Computational research and AI
At the Wolfram Institute, I study ideas from mathematical physics in the framework of Wolfram models and perform novel computational research — the process of designing the least complex discrete model of phenomena, implementing it, setting up a computational experiment, doing empirical research, searching for emergent patterns and laws, and formulating interesting questions.
Concretely, I brainstorm ideas, read papers, distill suitable constructions, implement them in Wolfram Language, create Wolfram notebooks for playing and presentation, and eventually contribute to Wolfram Institutes’s projects, paclets, or write something myself.
Utilizing AI
I have used AI for two years in a basic way for chat, reformats, and corrections. Previously working in a corporate environment, I was very anxious about the scope of the context and correctness. The pinnacle of my AI usage was utilizing most functionality of the CodeCompanion plugin for Neovim, except agents.
A turning point came with the release of Claude Opus 4.5. I got into agentic workflows and started offloading more and more tasks to Claude without direct interaction with the code — just guidance and specifications. The results are surprisingly good. My first wow moment was vibe-coding an app to manage and time-track my weekly tasks in Swift just from a screenshot of my wife’s Excel table. It works well even though I have never looked at the code or programmed in Swift. It seems like in the near future everybody will be able to define an app they need and let the AI build it, like playing a song on a jukebox.
Coding prototypes to get from A to B fast without having to dig deep and with satisfactory results also seems to be solved. When there is a need to improve the result, the easiest is to direct AI to reuse fragments of previous code and templates. When I have time or really need speed or specific architecture, I still work on improvements myself, but AI gives me the option to strategically skip it for the time being. As for the process of computational research, I think that it is the time to define an agentic workflow and best practices even though general standards and guidelines seem to be yet missing. I decided to stick with the Claude ecosystem and start writing a plugin that captures my workflow.
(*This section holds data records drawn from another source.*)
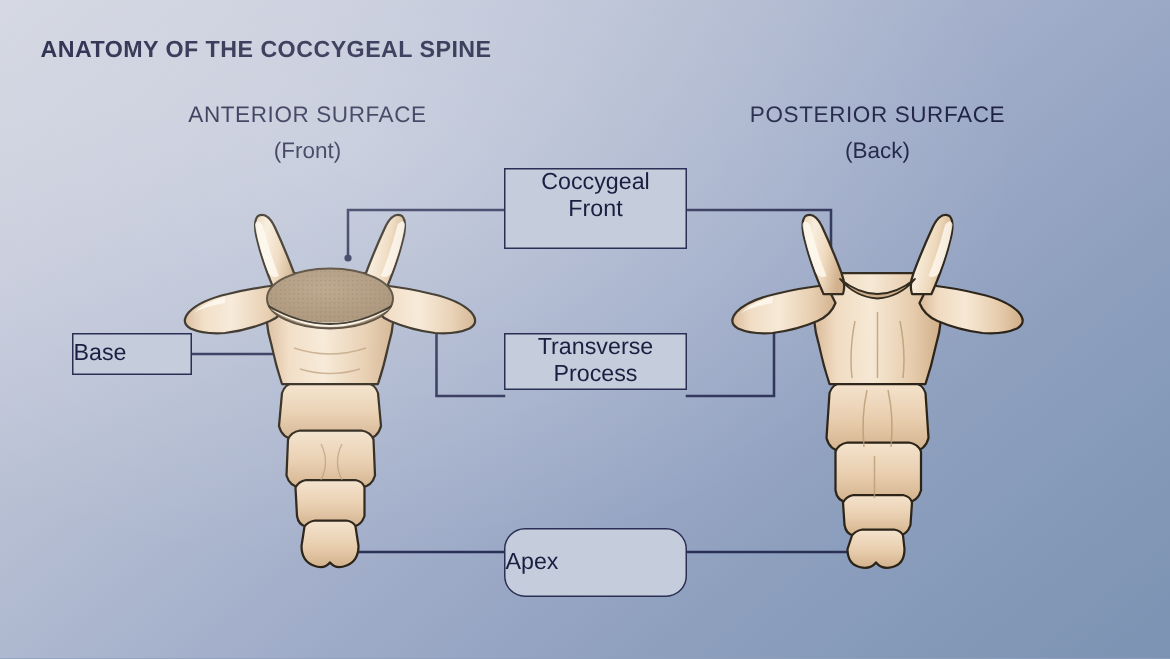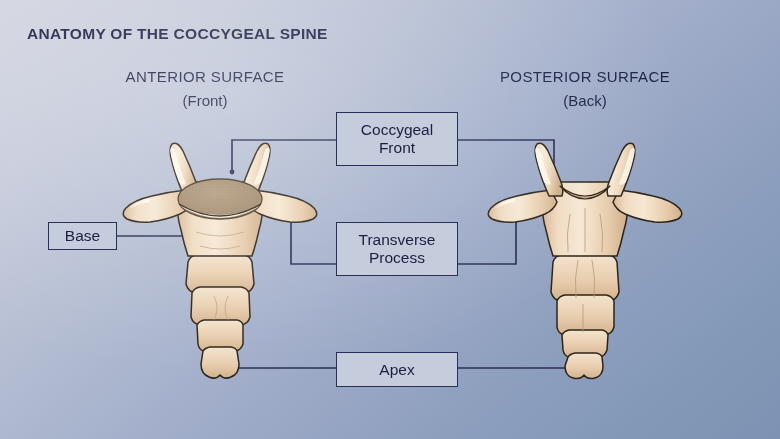"Coccygeal" .lbl { justify-content: center -> flex-start }
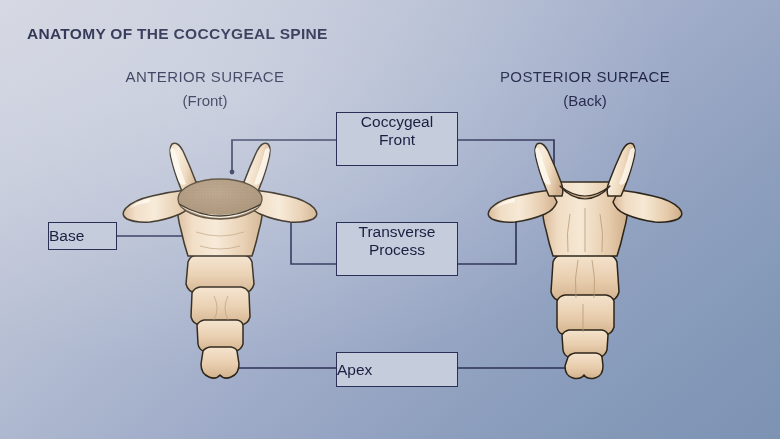"Base" div.lbl { width: 69px -> 80px }
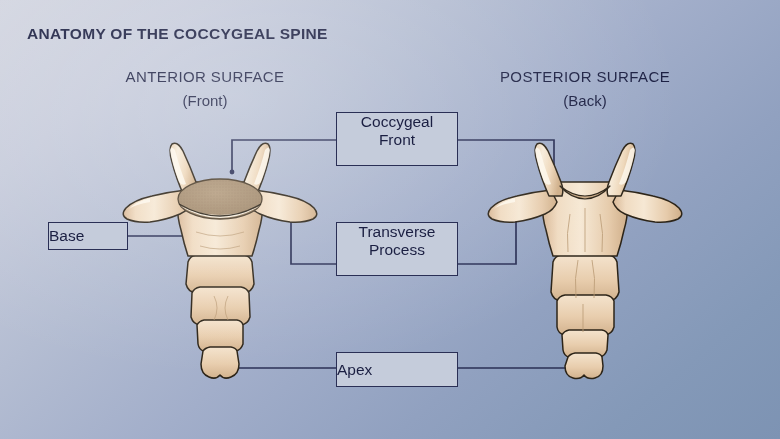"Transverse" div.lbl { height: 54px -> 38px }
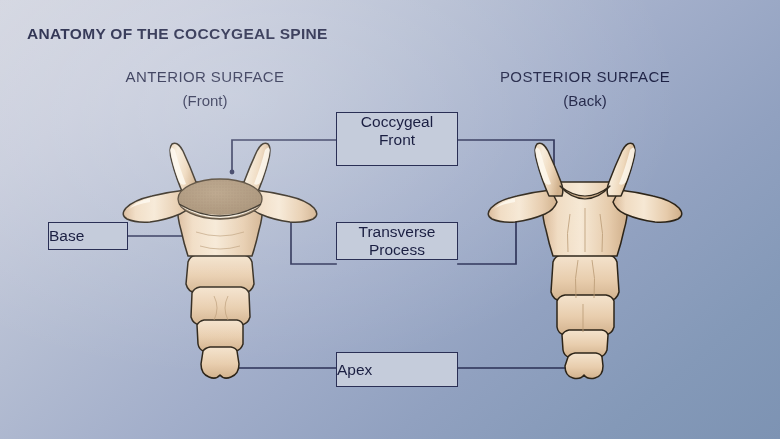"Apex" div.lbl { border-radius: none -> 14px; height: 35px -> 46px }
Computational research plugin
The plugin is a work in progress bundling several Claude skills and tools. Currently I have wolfram-notebook, which creates a Wolfram notebook from a prompt via import from Markdown without touching the front end (an idea of sw1sh), and the research project skill, which scaffolds a research project and performs an initial scouting and gathering of resources:
Infrageometry/
├── CLAUDE.md
├── Infrageometry1.nb
├── Code/
│ ├── Tools.wl
│ ├── Infrageometry.wl
│ └── InfrageometryVisualization.wl
├── Papers1.nb
├── Papers/
└── Article/
├── article1.tex
├── notes1.tex
└── references.bib
The skill searches arXiv and Wolfram Community for relevant papers and resources, downloads them, writes summaries, and writes organized notes with citations. I always want to write the final article myself, but the notes serve as well-formatted extended memory suitable for both me and Claude, where I can just dump ideas and resources and Claude takes care of the rest.
The core MCP servers are Wolfram MCP, or the unofficial wolfram-mcp (with LSP support) to evaluate WL code and create notebooks, and arXiv-mcp to search and download arXiv papers.
Missing pieces
- Central database to store both verified and incomplete math. Something like Lean but tolerant of partially defined objects to lower the threshold for using it. This should remove the necessity to write math papers. A researcher just inputs new results and a reader will generate a paper that is suitable for him to study using his AI.
- Agent definition. What is an agent? Is there an agent that creates agents? Can I reuse it in different contexts?
- Orchestration graph. A workflow graph including agents, exact tools, and humans. It should be possible to compile it into a minimal version where most tasks are performed by tools (a better version of LLMGraph?).
Human role
It is clear that AI will make certain hard skills obsolete. Paradigm changes are good, and letting things go and starting anew deepens life experience. There are still some things left for us though:
- Curiosity. The drive to explore a direction and go as far as possible by asking and tasking.
- Ideas. Find an AI-unsolvable problem interesting for your group of humans, zoom in, and challenge yourself to solve it.
- Coordination. Define your workflow, which agents do what, how they interact, and when a human intervenes.
- Communication. Spread enthusiasm among humans about your problem and convince them it is worth their time and resources.